13
- October
2008
Posted By : Adrian Chan
Darwin days are here again, or, the Led balloon

In this Mother of all Meltdowns, tech talk is bound to turn to matters of survival and endurance. While the market may have let out a sigh of relief today, fundamentals are grim all around. A world-wide economic contraction is under way, and any pause in the financial market’s panic is likely to be only fleeting.

But as I like to say, mother is the necessity of invention. And invention is the mother of all silicon valley companies. Mashable today runs a brief on how to draw inspiration from hard times: Recession is the Mother of Tech Invention. Can social media startups take advantage of tough times to push innovation farther and faster?

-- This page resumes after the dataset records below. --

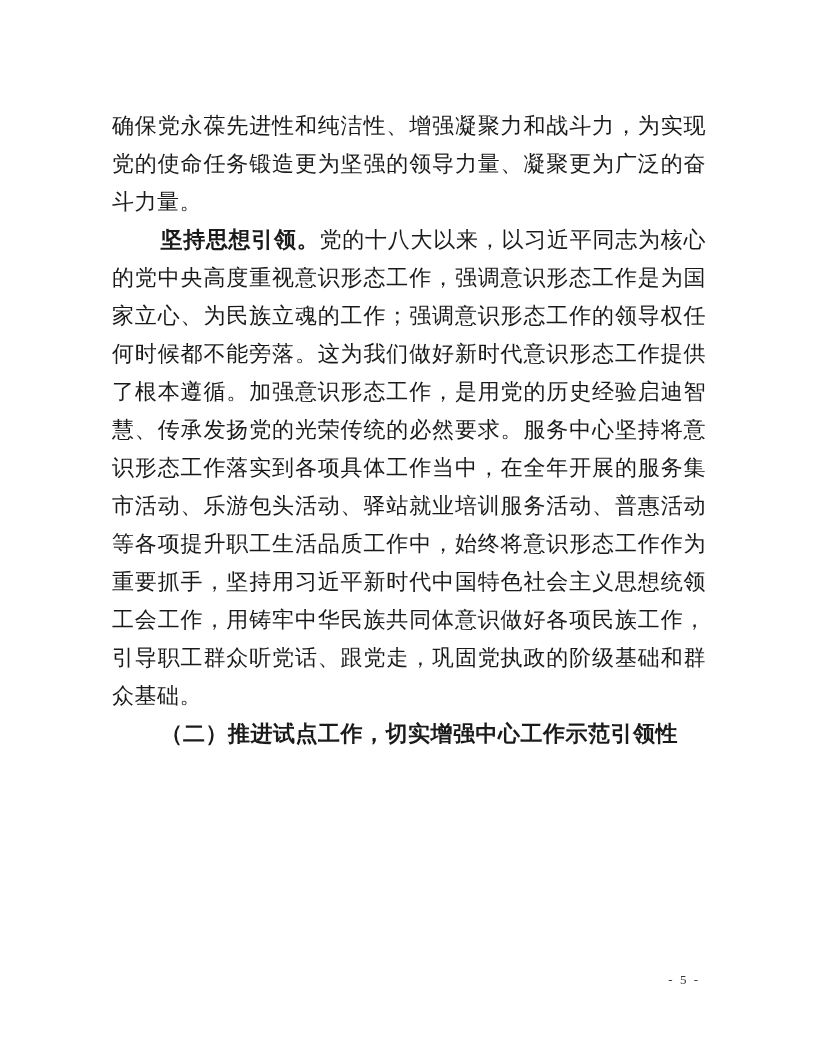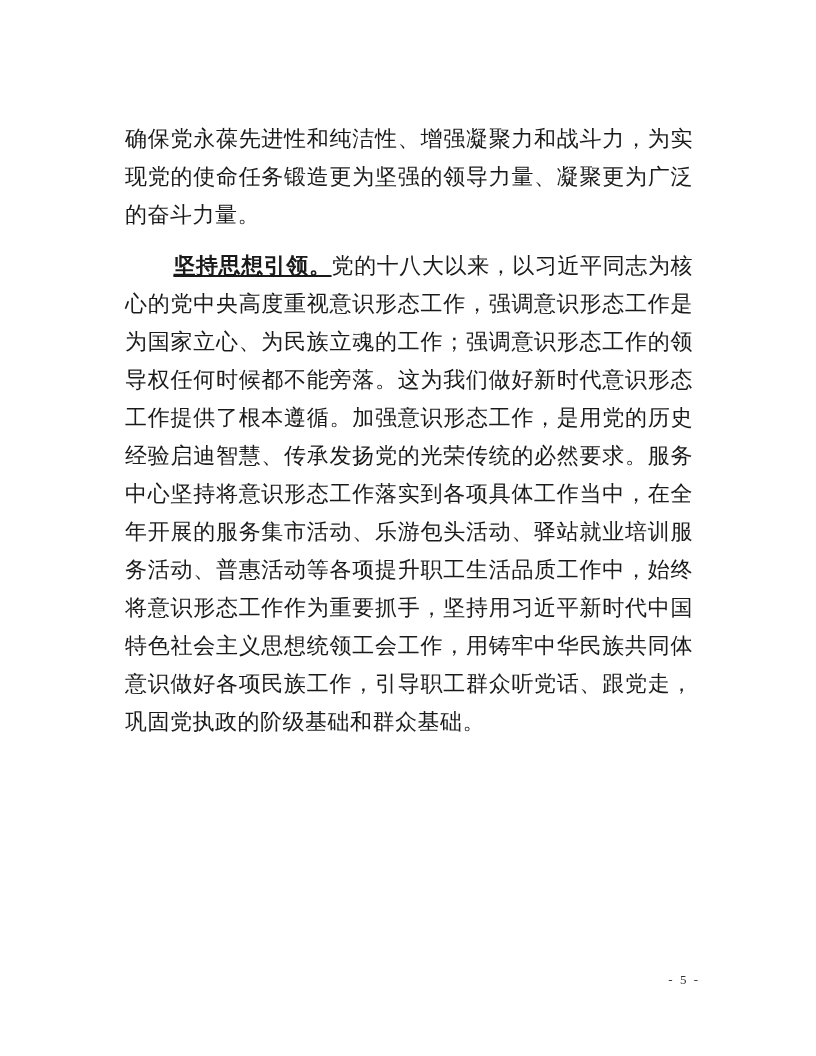"确保党永葆先进性和纯洁性、增强凝聚力和战斗力，为实现党的使命任务锻造更为坚强的领" .content p { margin: 13px -> 0 }
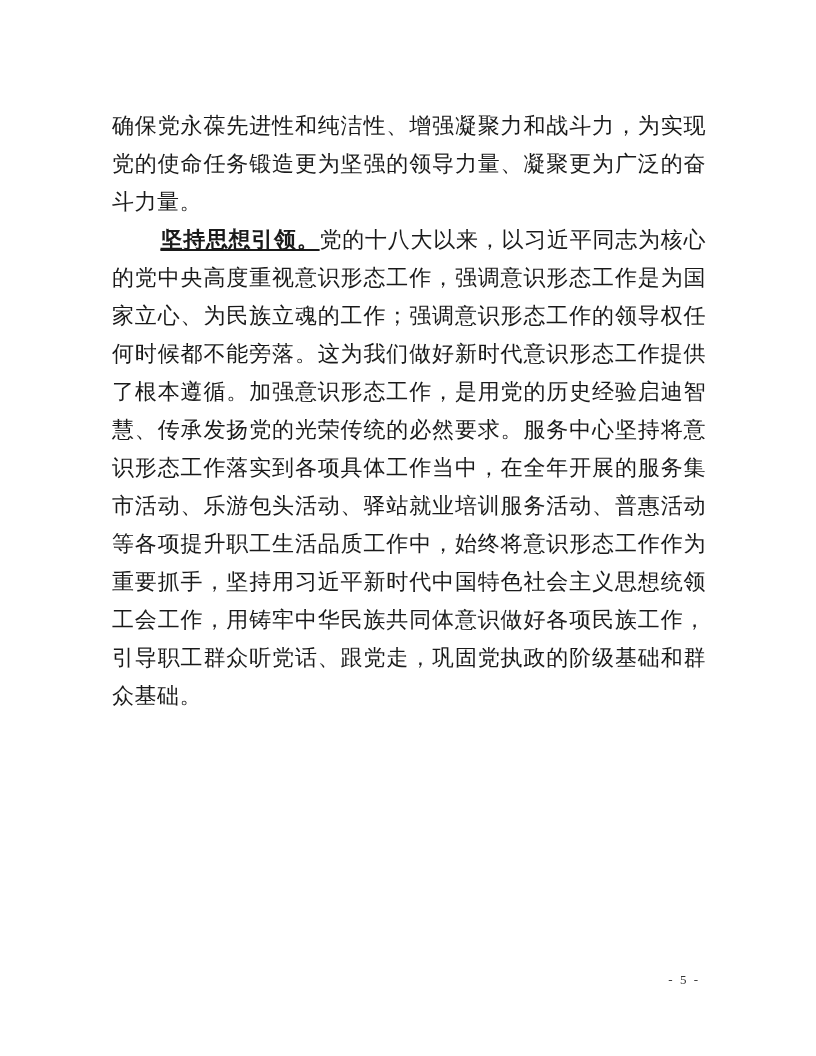"坚持思想引领。" .lead { text-decoration: underline -> none }
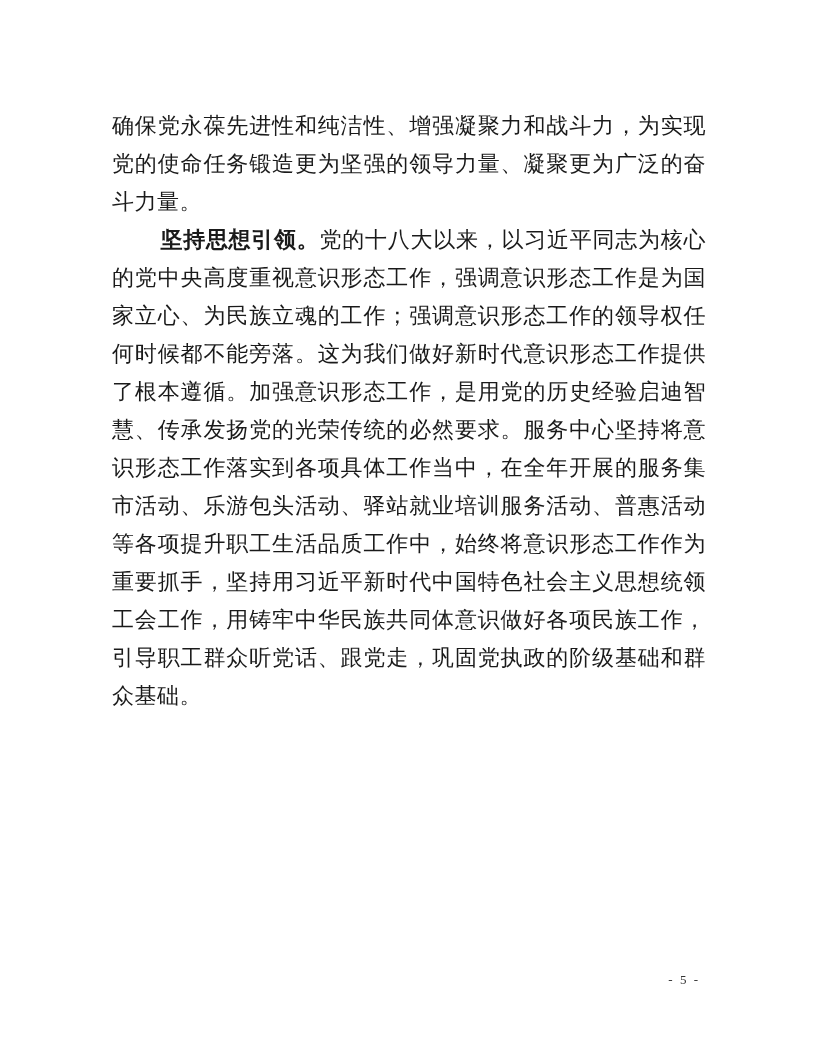"（二）推进试点工作，切实增强中心工作示范引领性" p.para-indent { html: none -> <p> <span>（二）推进试点工作，切实增强中心工作示范引领性</span> </p> }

It is not just the pressure cooker of economic distress that drives innovation, however. It is also the end of the honeymoon, the days of daily evangelism that characterize the good times in the new tech world. The optimism of tech innovators is greatest when the “new” is in “tech,” and the tech is new. It’s an optimism fueled by early adopters and the blush of breaking industry news. The forward-looking anticipation of an upward-trending line, whether that line traces a growing user base, feats of financing, market adoption, traffic, or plain-old revenues.

It’s not that optimism would be misplaced during times like these — if it’s optimism grounded in reality and based on defensible claims. It’s just that the overall mood is now anxious, fearful, and uncertain. The future no longer looks bright. It’s time for the sunglasses to come off.

For those of us who count on our vision for a living, sunglasses never were much of a help. But now that the future is less clear, foresight may have to depend more on insight than on eyesight. It is time now for innovators to see what they can do with what they have.

When times get tough, the mood in tech swings from excitement to trepidation. No longer do we assume that growth is eternal. No longer do we count on the cooperation of consumers, the attraction of advertisers, or the news of the new. No longer do we spend our days fixed on the daily counters: those statistics that are to the web world the vital signs of our health and wellness. Like the markets around us, we, too, adopt a flight to quality. We start measuring what counts.

The great qualitative reckoning is nigh upon us, like some monster industrial combine come harvest time, a rumbling thrasher chewing chaff for its wheat: Darwin days for the social web machine.

But the fittest will survive, and funding and financing aside, innovation will clock its progress even in tough times. A flight to quality will bring better and more useful features and designs. User experience will preside over technical developments, and real social utility will drive the engine of growth. We will strip away what we don’t need and focus on what we do. And as the climate changes, so too will our paradigms.

Lest conservation threaten innovation, this generation too will learn that invention does not end with self-preservation. It will learn that what matters is not the survival of an individual (company), but rather the species. That the design is in the social, in the milieu, or the ecosystem. Ours is an ecology of new socio-technical practices, a culture of communication that thrives within an environment of emerging habits of use. The companies that survive in these changing conditions will be those that best understand their cultures. Not their own company traits, features, or attributes, but the activities that they help to enable.

Social media companies today need to know not what they do, but what users do with them. Not what they are like, but why users like them. Not who they are, but who their users are. Companies that innovate only on the basis of what they are, and not for how they are used, will fail to see how and where they belong in their environment. The environment has changed, and success will come to those best suited and adapted to these new conditions.

It would be wise for us now to lose some of the hubris that can work so well during the good times, and to adopt some of the realism better suited for bad times. For according to the laws of natural selection, it is not the species that select their environment. It is the environment that does the selection.